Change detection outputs
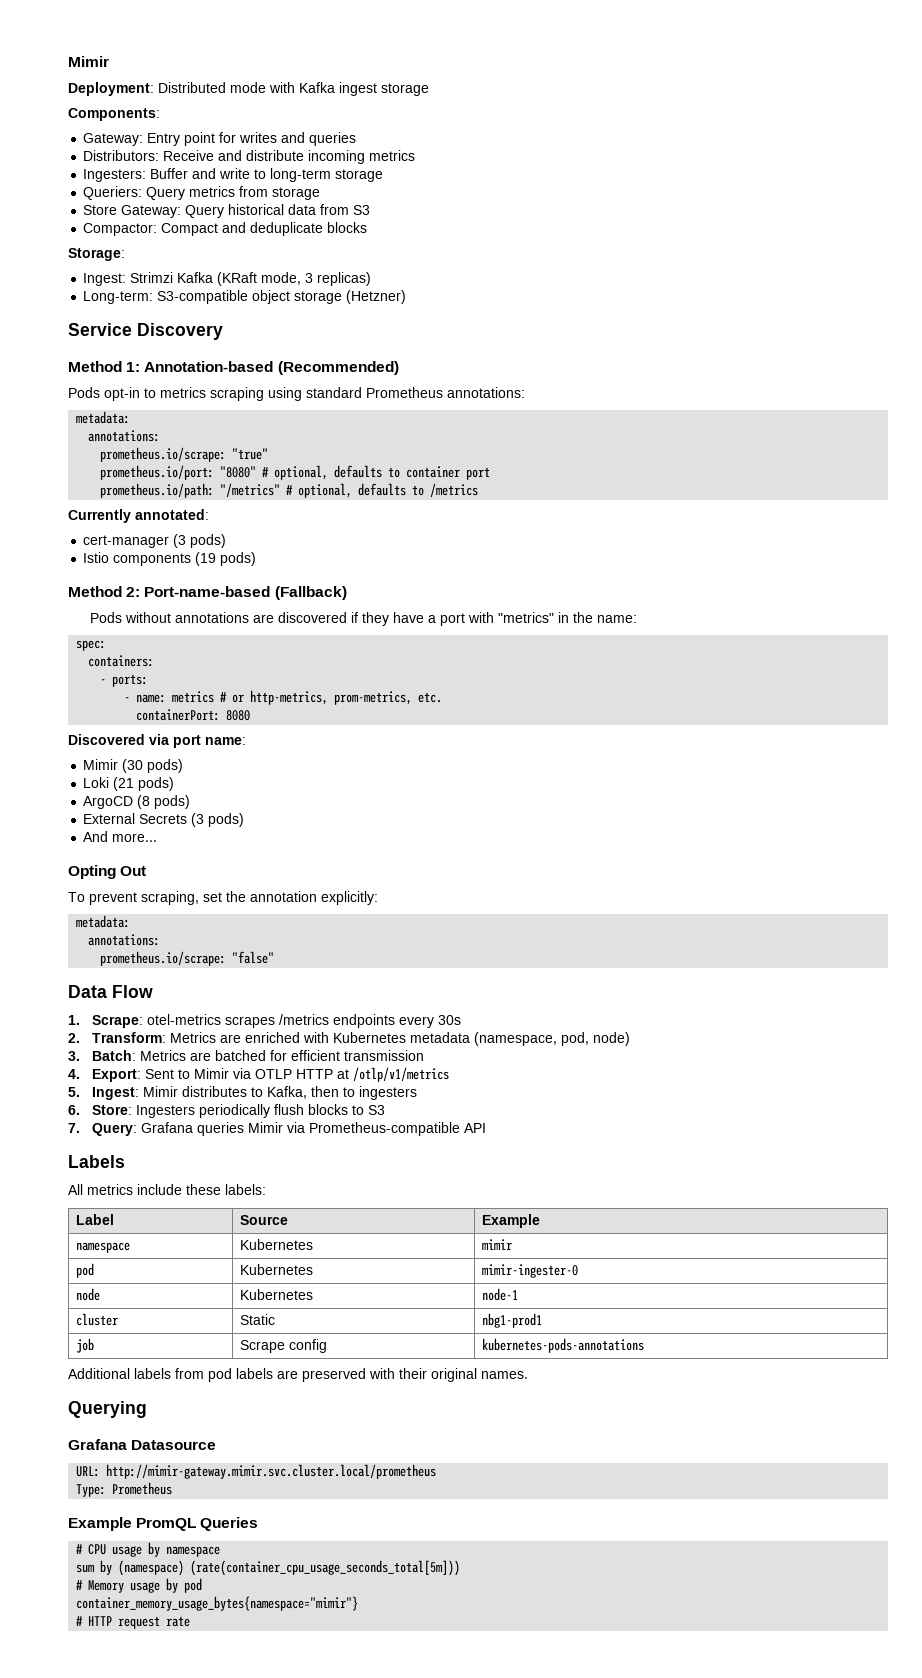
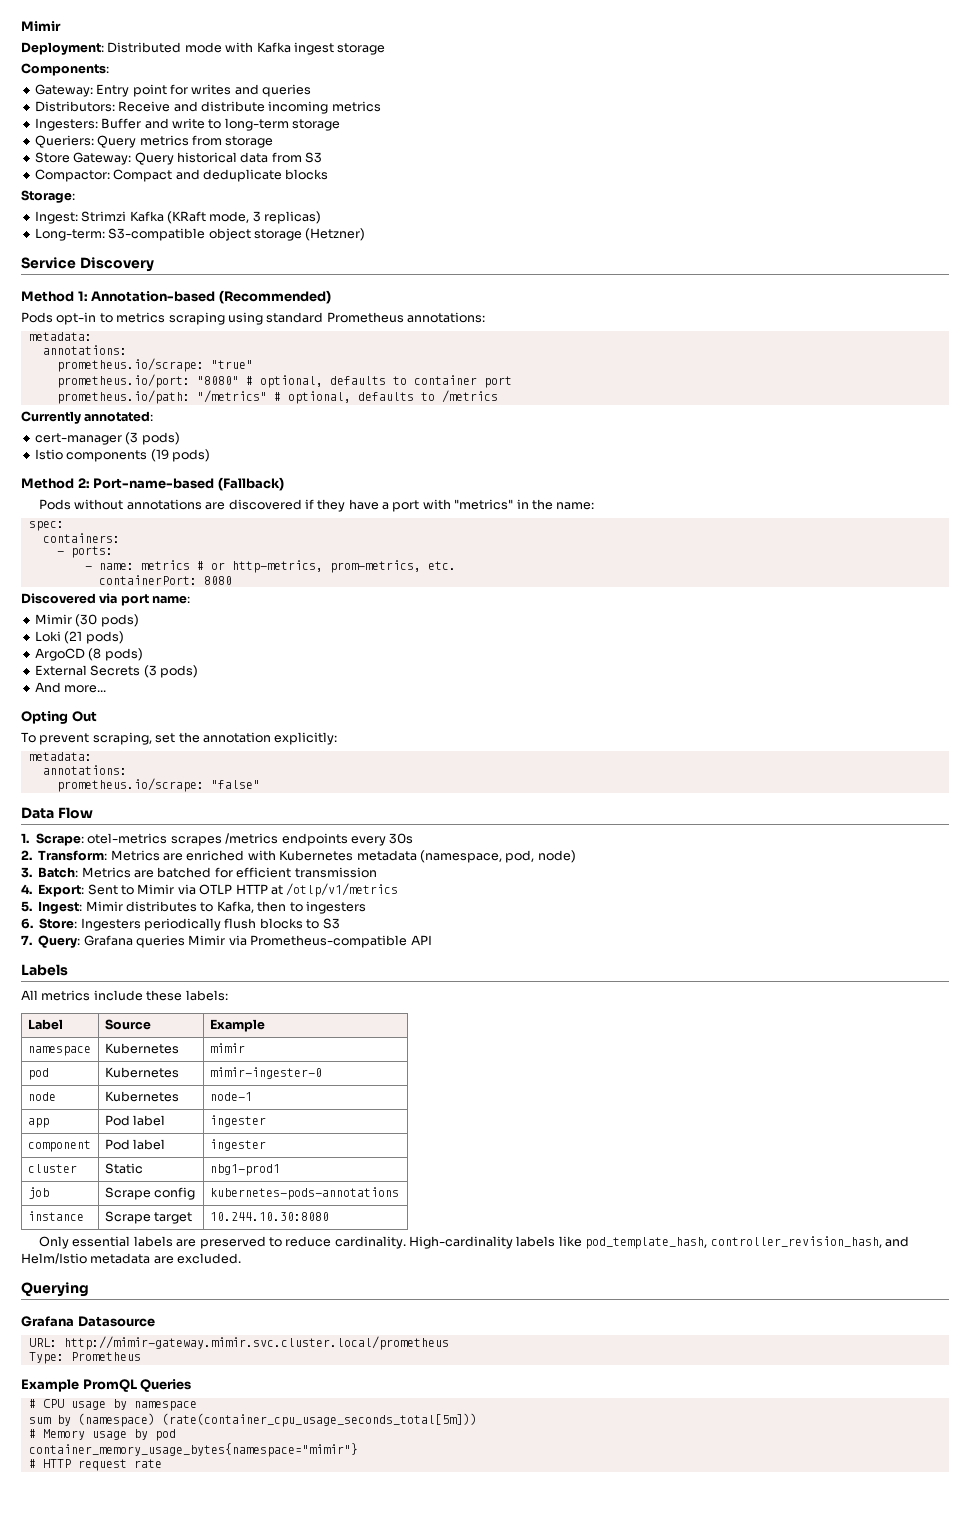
+ app | Pod label | ingester
+ component | Pod label | ingester
- Additional labels from pod labels are preserved with their original names.
+ instance | Scrape target | 10.244.10.30:8080
+ Only essential labels are preserved to reduce cardinality. High-cardinality labels like pod_template_hash, controller_revision_hash, and Helm/Istio metadata are excluded.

Prompt:
Please take the lines from the beginning of the data above through the line holding "target | 10.244.10.30:8080" and transcribe them exactly, without any pictures.

Written solution:
+ app | Pod label | ingester
+ component | Pod label | ingester
- Additional labels from pod labels are preserved with their original names.
+ instance | Scrape target | 10.244.10.30:8080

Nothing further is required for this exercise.